Kunja Village Homestay

A home, held with care

The house's few firm things

Very few rules — kept gently, for a home, a village, a forest.

Back to Before You Come

With our people

  • This is a lived-in family home, not a hotel — there are no staff to command. Ask, never order, and treat everyone as you would your own.
  • Be kind and honest with the family, the caretakers and the village folk. Rudeness, or looking down on anyone, is the one thing we won't abide.
  • Point a camera at a person only after a smile and a yes — ask first, always.

With the house

  • Treat the house gently; it's a hundred years of family, not a rental to be used up.
  • No smoking indoors.

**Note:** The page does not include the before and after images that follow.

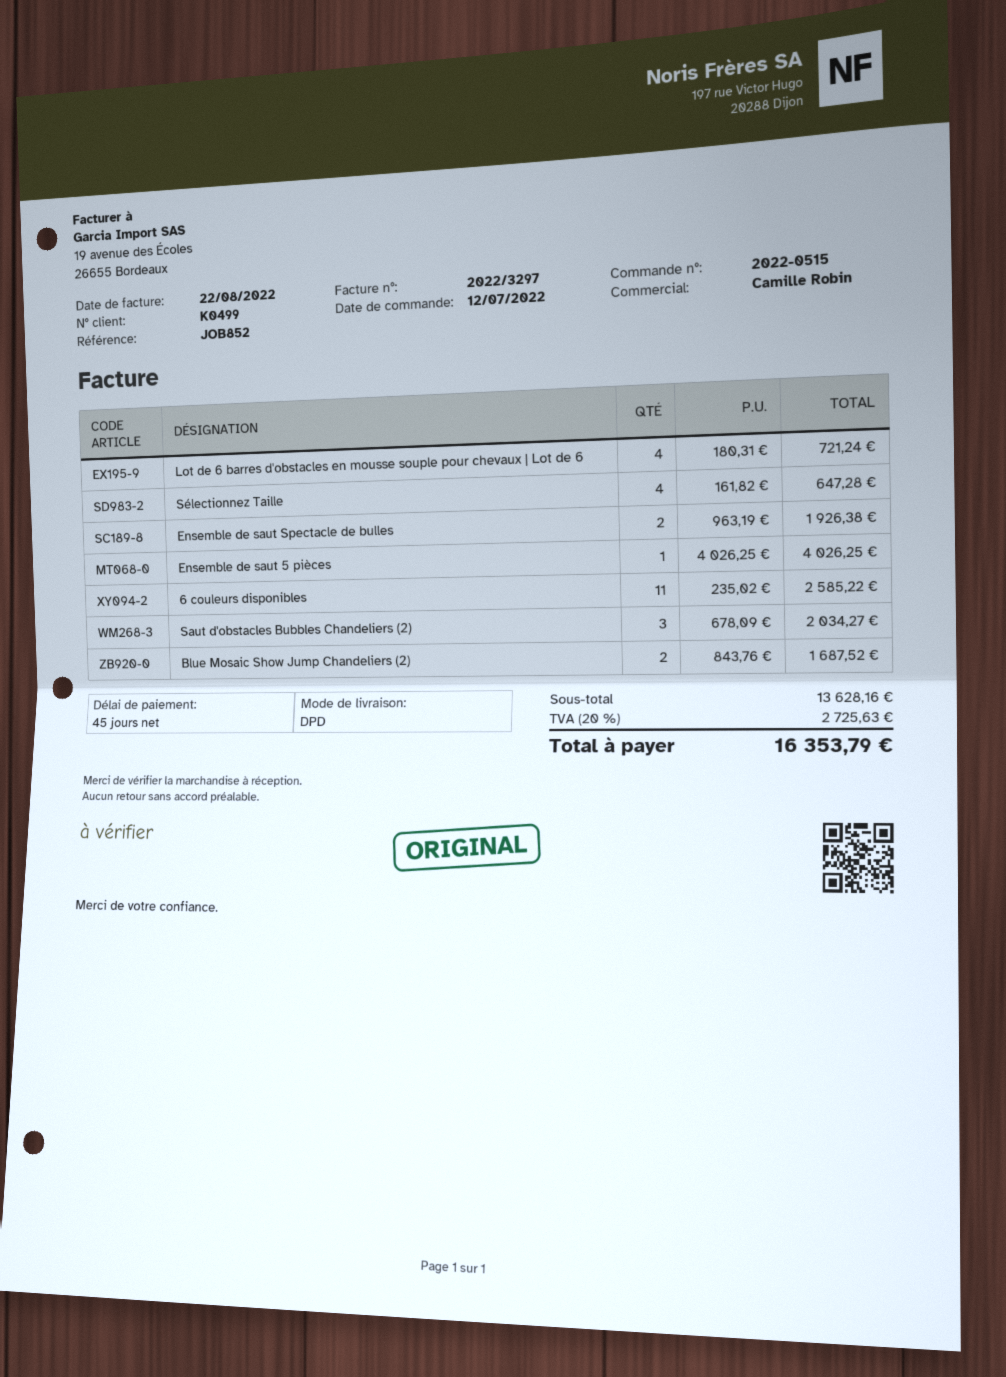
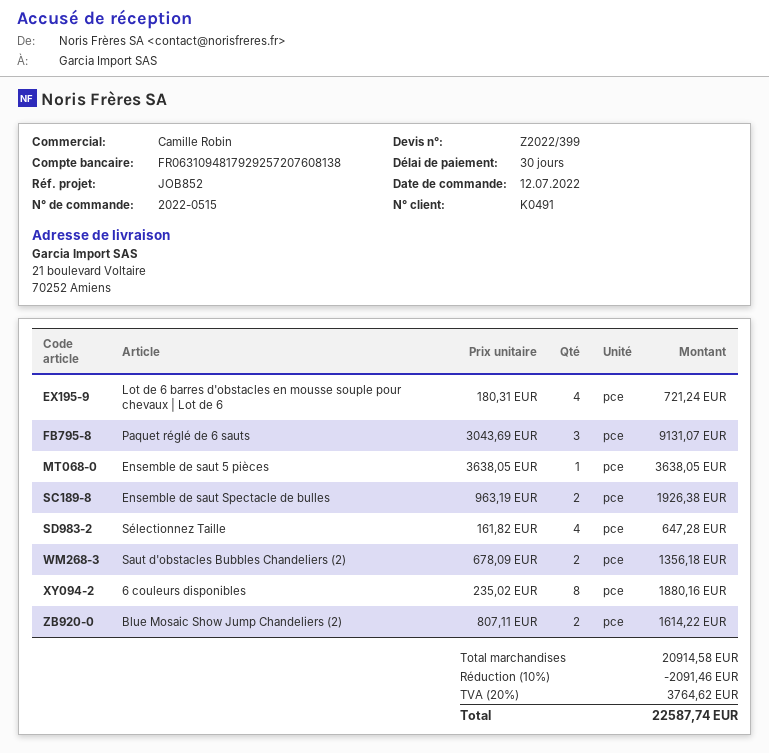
payment terms: 45 days -> 30 days
customer number: K0499 -> K0491
Ensemble de saut 5 pièces: 1 x 4026.25 = 4026.25 -> 1 x 3638.05 = 3638.05
6 couleurs disponibles: 11 x 235.02 = 2585.22 -> 8 x 235.02 = 1880.16
Saut d'obstacles Bubbles Chandeliers (2): 3 x 678.09 = 2034.27 -> 2 x 678.09 = 1356.18
Blue Mosaic Show Jump Chandeliers (2): 2 x 843.76 = 1687.52 -> 2 x 807.11 = 1614.22
Paquet réglé de 6 sauts: none -> 3 x 3043.69 = 9131.07
subtotal: 13628.16 -> 20914.58
discount: none -> 10% = 2091.46
tax: 20% = 2725.63 -> 20% = 3764.62
total: 16353.79 -> 22587.74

If you drink, do so quietly — never to a state that disturbs the home or the people in it.
  • Keep voices low after dark; the house, and the village, sleep early.
  • Save water and power, and switch things off behind you. Both are hard-won this far up.

With the village

  • The village is a living community, not a backdrop for photos. Move through it softly.
  • Please don't hand money or sweets to children on a whim — over time it does real harm. The ritual gives with dignity; let that be the way.
  • Respect the temples, the customs and people's privacy; dress and behave modestly at sacred places.
  • Nothing illegal, and no drugs — it puts the whole village at risk, not only you.

With nature

  • Leave no trace. Carry your litter back out with you, and leave nothing plastic behind.
  • Don't pick, break or carry off plants, flowers or anything from the forest — let it stand for the next person.
  • Keep your distance from wildlife and never feed it. Don't wander alone after dark; this is genuine leopard country.
  • Fire only where we light it, and never left alone — a single stray spark can take a whole forest.
  • Keep the streams and springs clean; the water that reaches us all begins right here.

Hold to the spirit of these and you'll never feel them. Break it, and we'll gently ask you to step away — the house, the village and the land will always come first. But honestly, the people we invite have never once given us reason to.